March 25, 2013 11:18 pm | Updated October 18, 2016 01:02 pm IST - DUBAI:

The Syrian opposition is showing fresh signs of fracture ahead of an Arab League summit expected to focus on the country’s turbulent situation.

On Sunday, Moaz al-Khatib, the president of the opposition Syrian National Coalition, resigned citing constraints on his “freedom that cannot be available within the official institutions”.

“I had promised the great Syrian people and promised God that I would resign if matters reached some red lines. Now I am fulfilling my promise,” read a statement on Mr. Khatib’s Facebook account. The resignation could remove some of the shine from the proposed formal handover of Syria’s official seat in the Arab League to a new opposition-led provisional government. The handover is expected during the two-day Arab League summit that commences in Doha on Tuesday.

Mr. Khatib, who had proposed talks with the Syrian government as a means to end bloodshed, had confronted a storm of protests for his move within the ranks of the Syrian opposition.

He announced his decision to resign after a meeting with European Union (EU) representatives, “which resulted in achieving nothing”, Mr. Khatib’s spokesman Mohamed Ali told al-Jazeera .

Divided over PM

Mr. Khatib’s resignation comes at a time when the Free Syrian Army (FSA) — a western and Gulf-backed coalition of armed militant groups — rejected the appointment of Ghassan Hitto as the opposition’s Prime Minister. The sharp divide between the opposition’s military wing and its already fissured political arm came into the open when the FSA, during the March 18 vote, asserted that Mr. Hitto’s appointment was not based on “consensus”. Speaking on behalf of the “military councils and the chief of staff”, FSA spokesman Louay Muqdad stressed that his organisation could not recognise Mr. Hitto as the provisional Prime Minister because he was “forced on the National Coalition, rather than chosen by consensus”.

Mr. Hitto’s appointment also triggered the resignation of at least 12 members of the SNC — a move that has virtually frozen the process of the formation of a provisional cabinet.

While the opposition grappled with its internal problems, the Syrian government reached out to the dissidents within to support a negotiated end to the crisis.
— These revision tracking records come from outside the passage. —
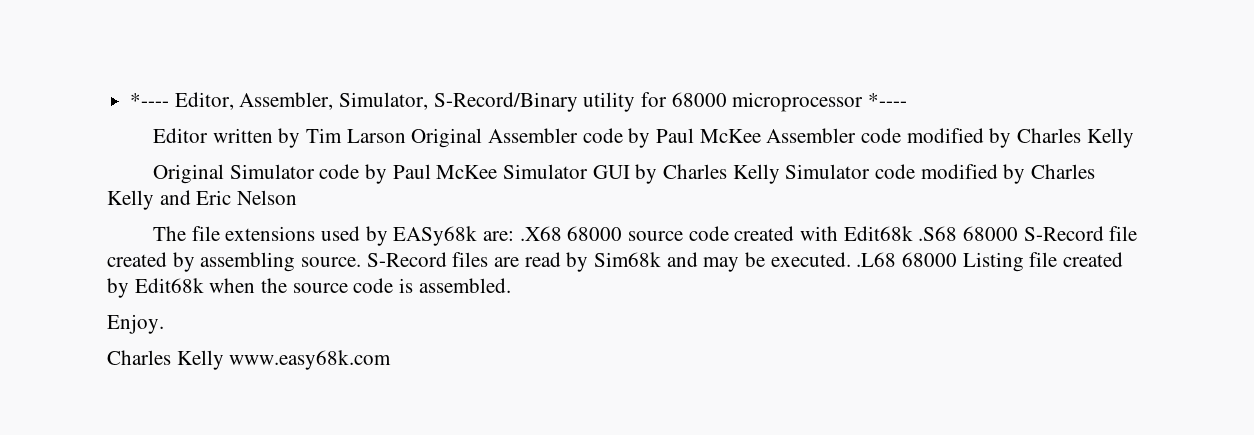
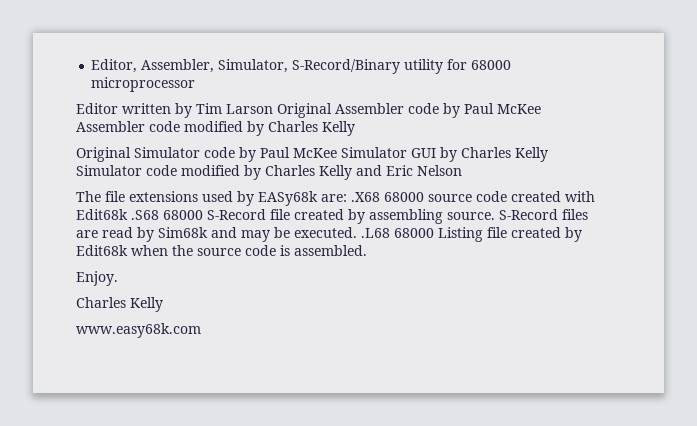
[130,93,170,107] *---- -> (91, 66) none
[868,93,908,107] *---- -> (196, 84) none
(224, 360) none -> (163, 304) //

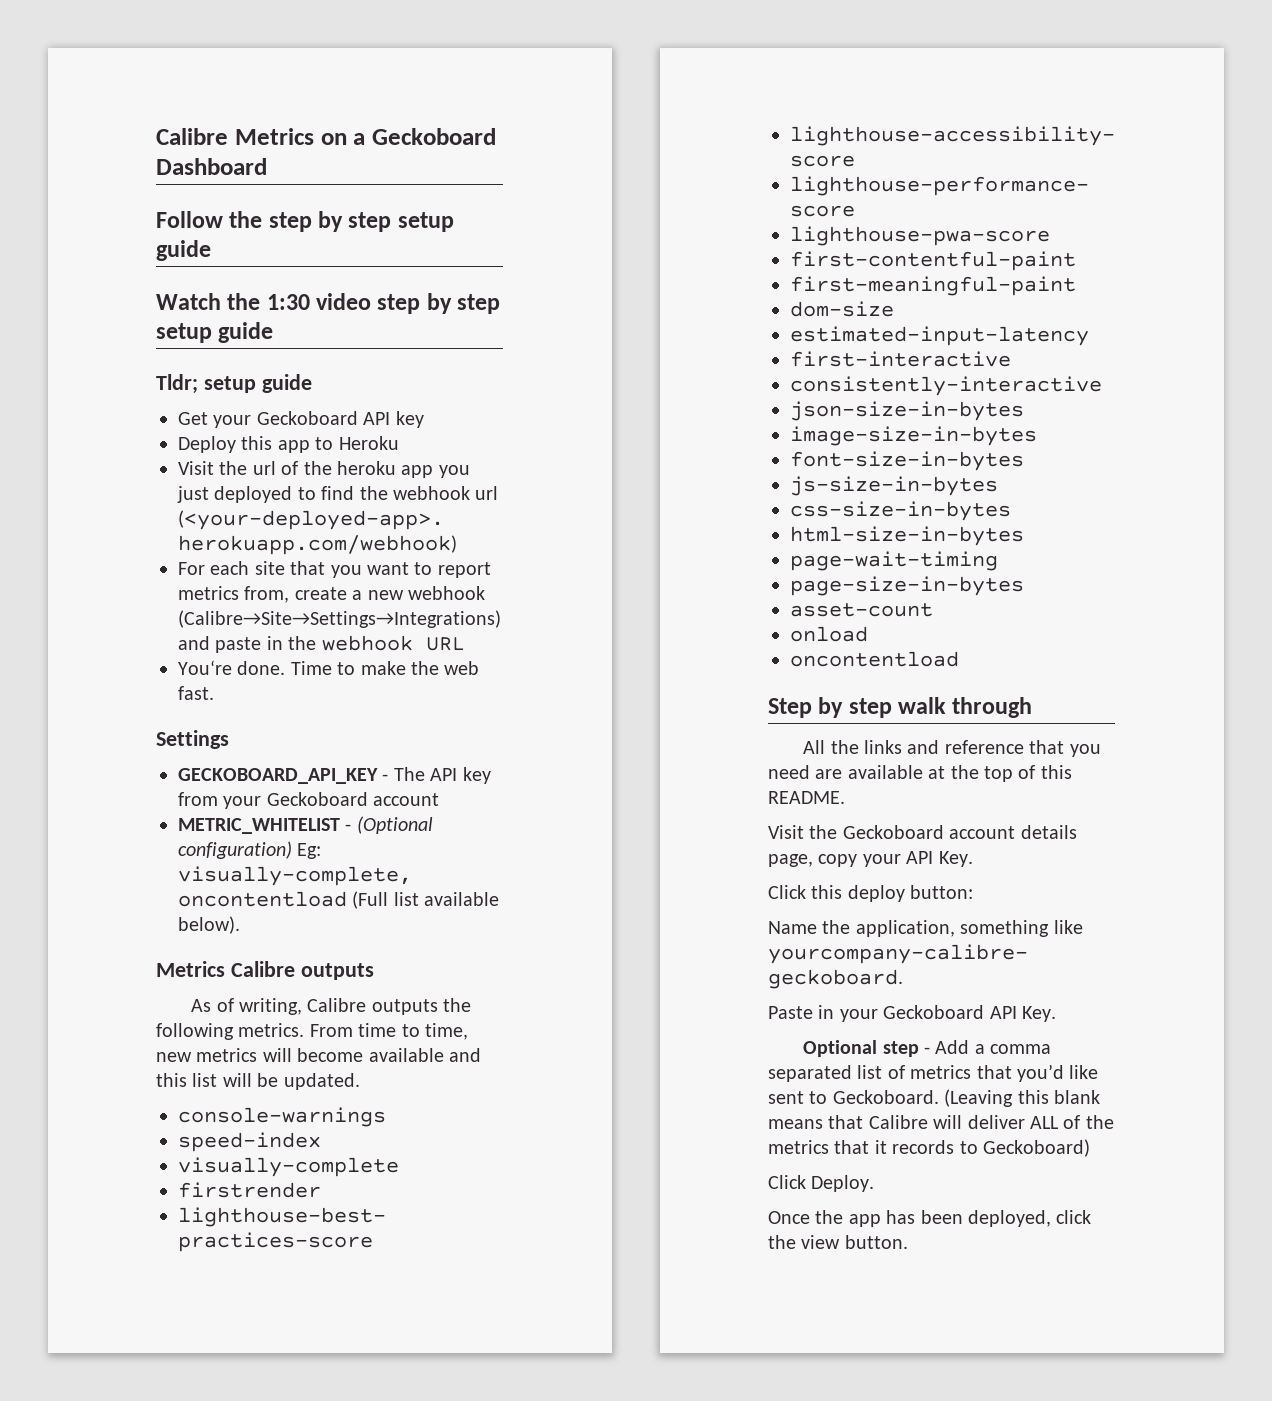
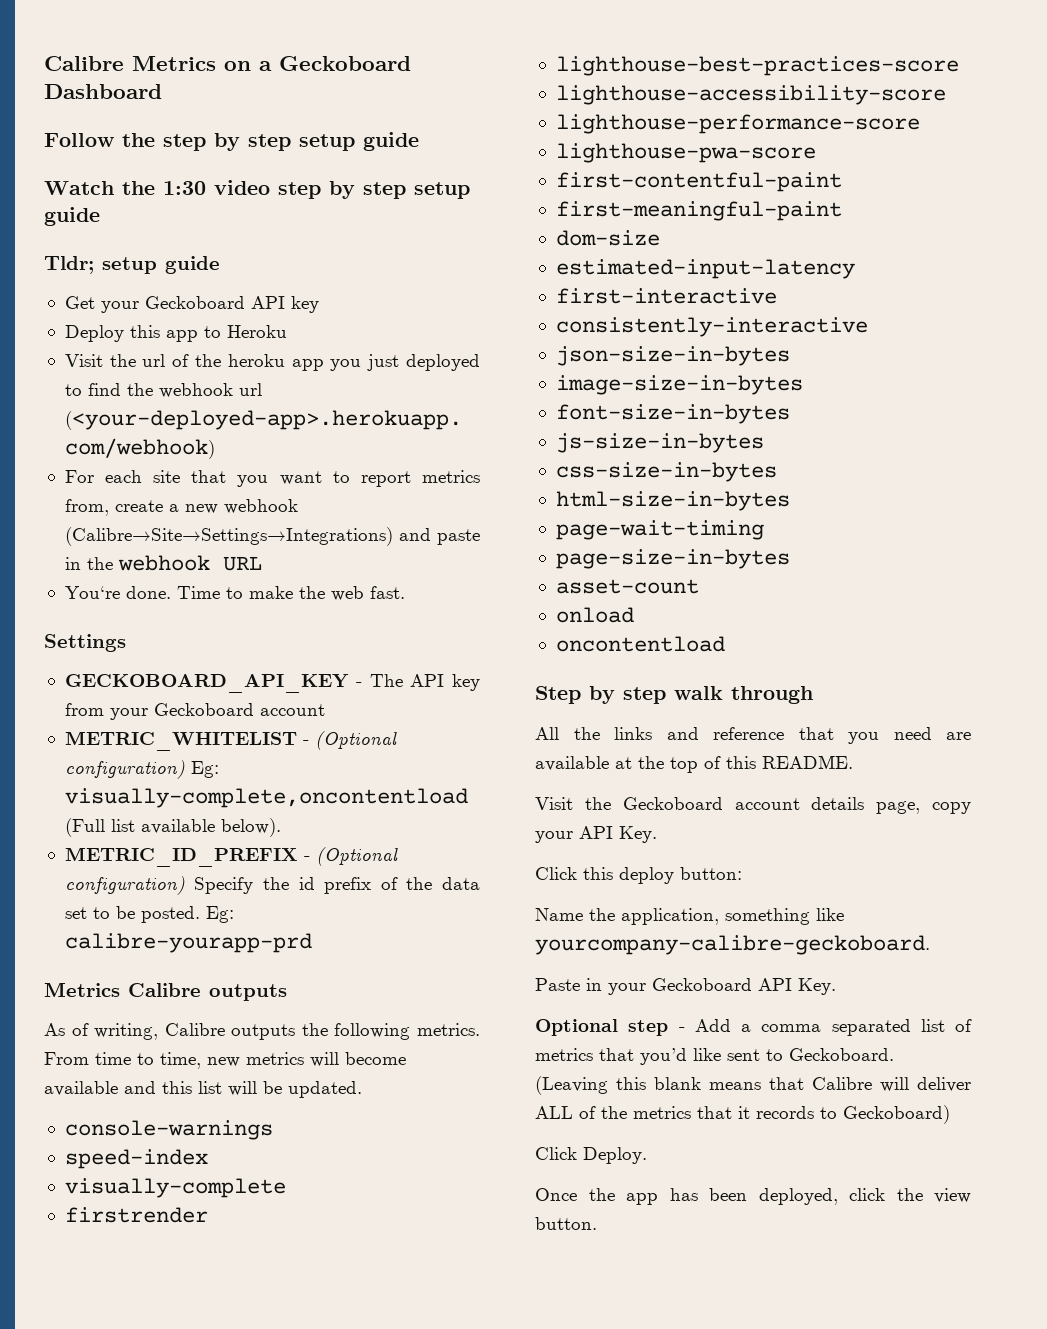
(240, 925) none -> [64,847,398,867] [64,876,480,895] [64,906,234,923] [64,933,312,953] // METRIC_ID_PREFIX - (Optional configuration) Specify the id prefix of the data set to be posted. Eg: calibre-yourapp-prd

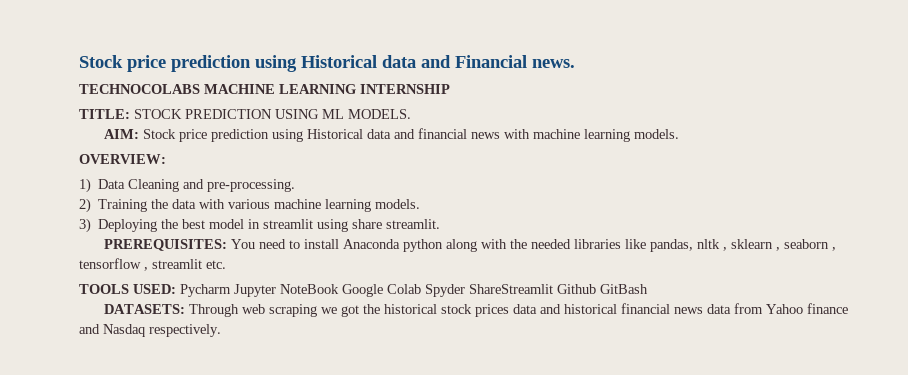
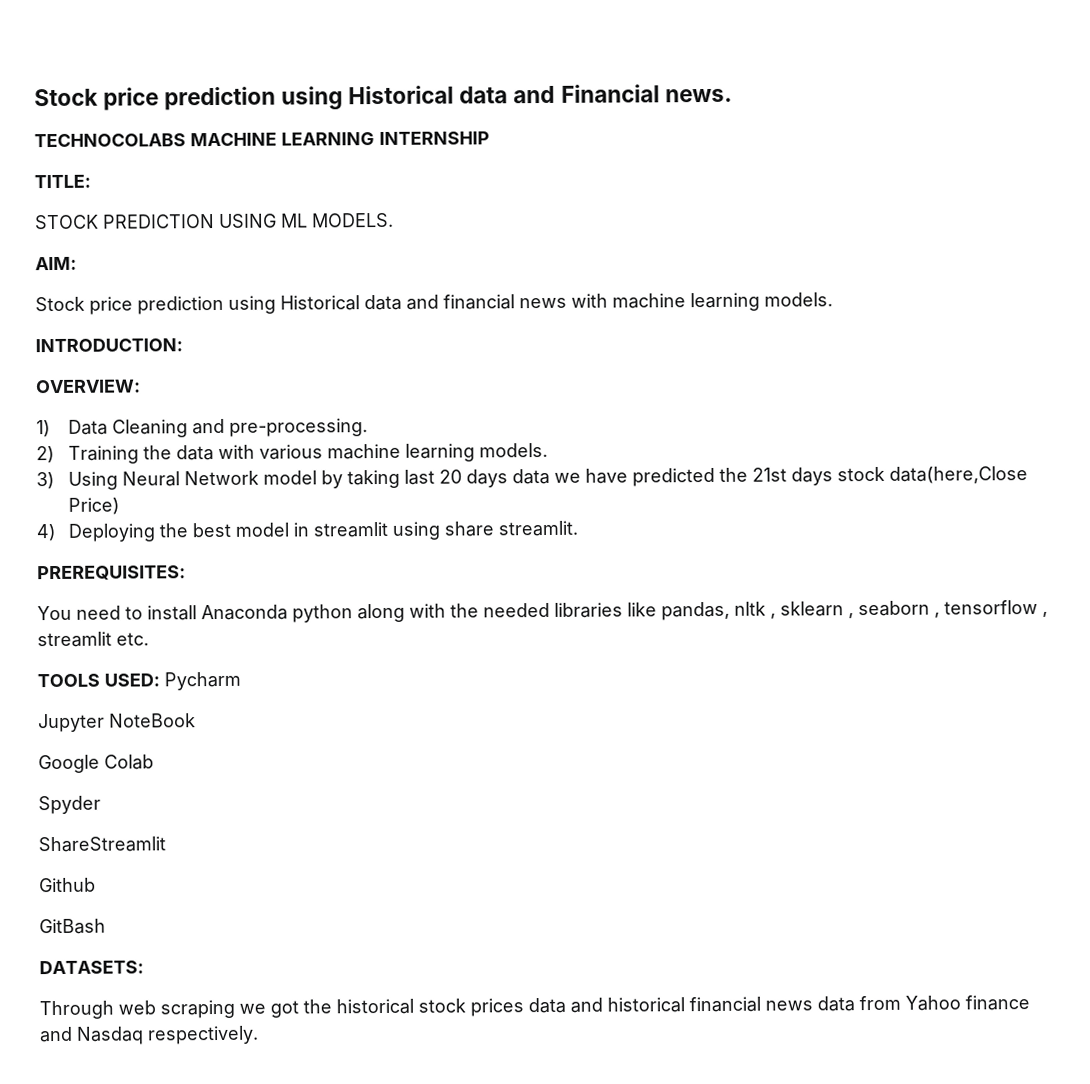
(130, 114) none -> (91, 181) //
(140, 134) none -> (77, 263) //
(680, 134) none -> [35,338,183,353] // INTRODUCTION:
(91, 225) none -> [68,466,1029,490] [68,497,121,515] [36,523,56,542] Using Neural Network model by taking last 20 days data we have predicted the 21st days stock data(here,Close Price) // 4)
(228, 245) none -> (186, 573) //
(231, 290) none -> (241, 681) //
(339, 289) none -> (196, 720) //
(421, 289) none -> (154, 762) //
(465, 290) none -> (101, 805) //
(553, 289) none -> (166, 844) //
(596, 289) none -> (96, 885) //
(186, 309) none -> (144, 967) //

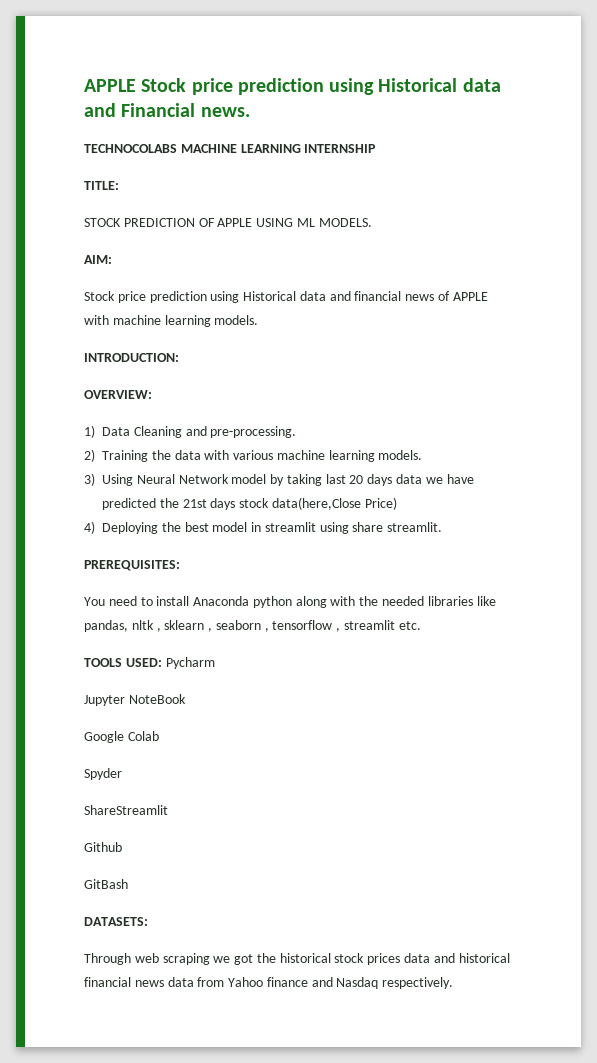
(34, 97) none -> [84,79,136,92] APPLE
(215, 221) none -> [198,218,253,227] OF APPLE
(567, 303) none -> [438,291,488,301] of APPLE

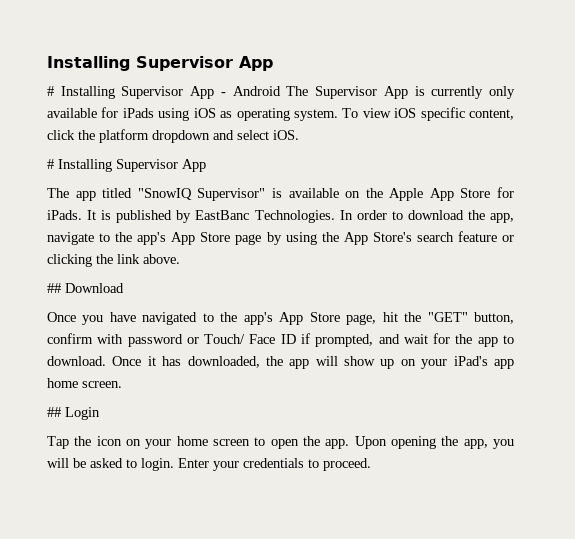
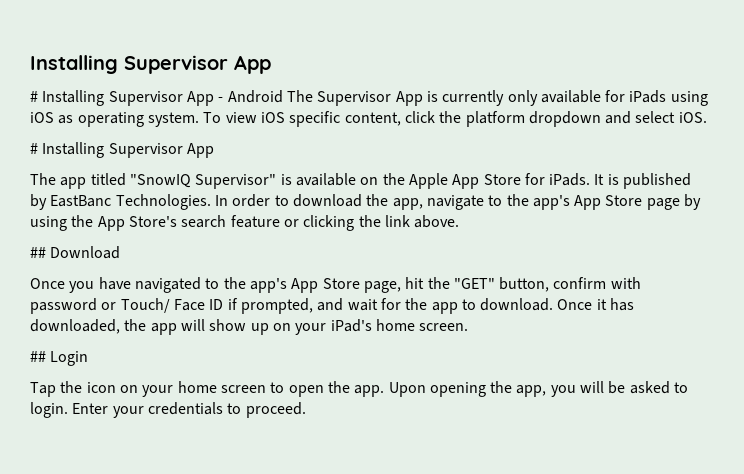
[493,359,514,369] app -> (372, 325) none

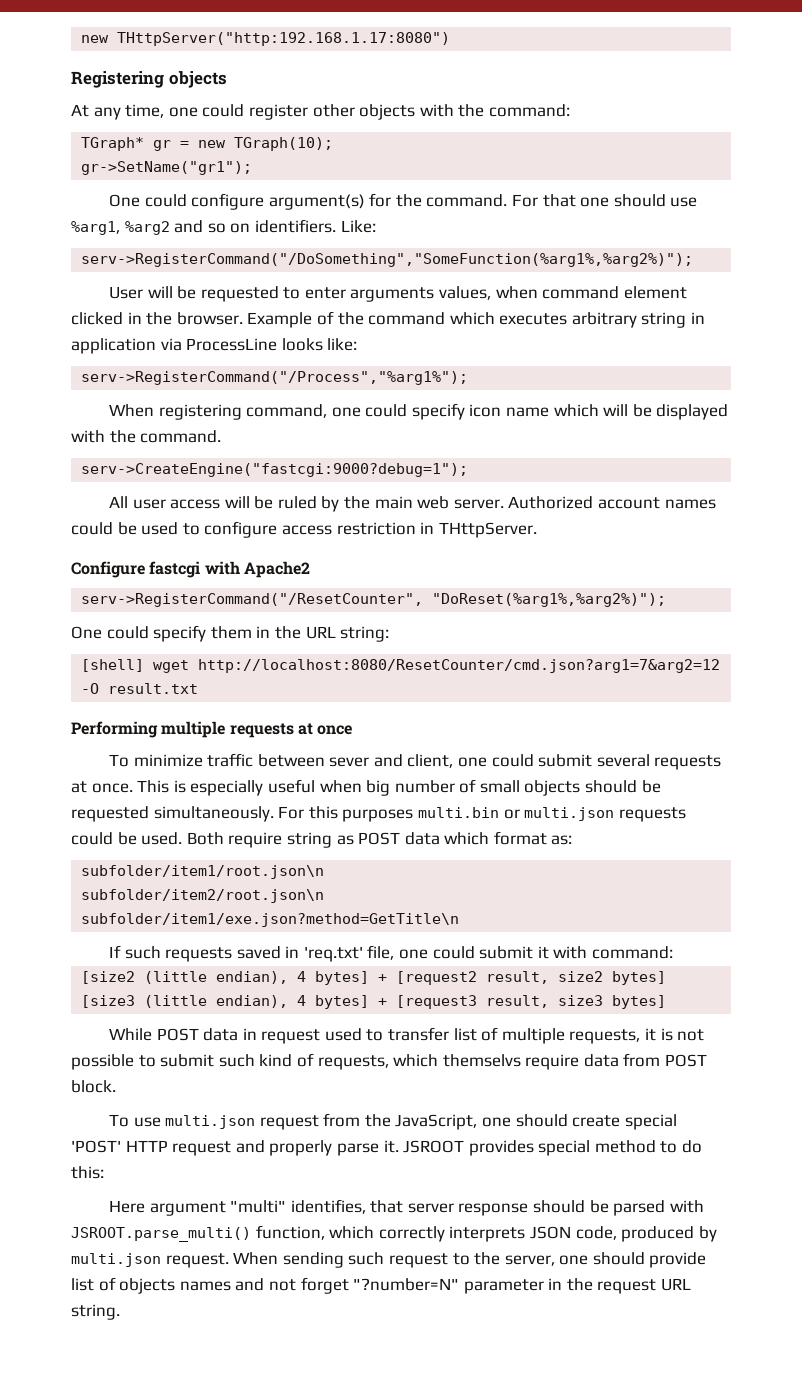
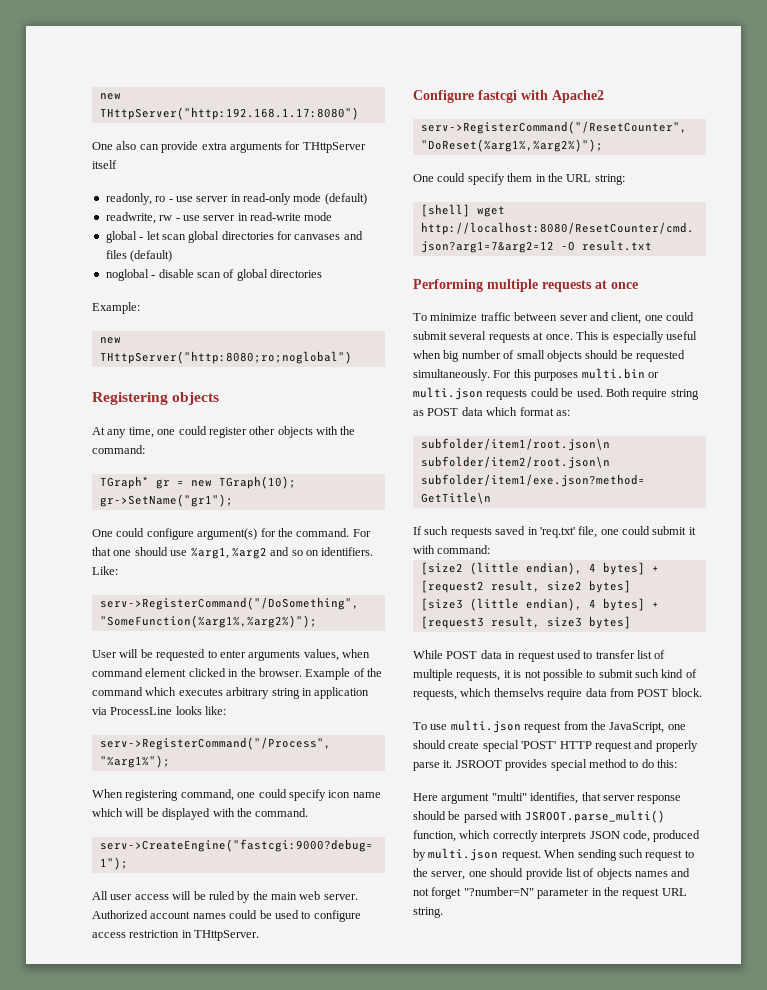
(451, 39) none -> [92,141,366,153] [92,160,117,169] [105,193,367,205] [105,212,333,224] [105,231,363,243] [105,250,173,262] [105,269,322,281] [92,302,140,314] [99,337,121,344] [99,351,352,364] // One also can provide extra arguments for THttpServer itself // readonly, ro - use server in read-only mode (default) // readwrite, rw - use server in read-write mode // global - let scan global directories for canvases and files (default) // noglobal - disable scan of global directories // Example: // new THttpServer("http:8080;ro;noglobal")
The domestic opposition and the government launched the National Dialogue Forum as an umbrella organisation on Sunday with a mandate of steering a more inclusive dialogue. Xinhua quoted Fayez Sayegh, a lawmaker as saying that the aim of the meeting was to “kick off the political process led by the Syrians themselves”. However, the dialogue failed to draw within its fold, the National Coordination Body (NCB) and the Building Syria State — two major opposition groups that are functioning inside Syria.

Analysts saysaid that a section of the domestic opposition was communicating with the FSA, in order to give more substance and inclusivity to the dialogue.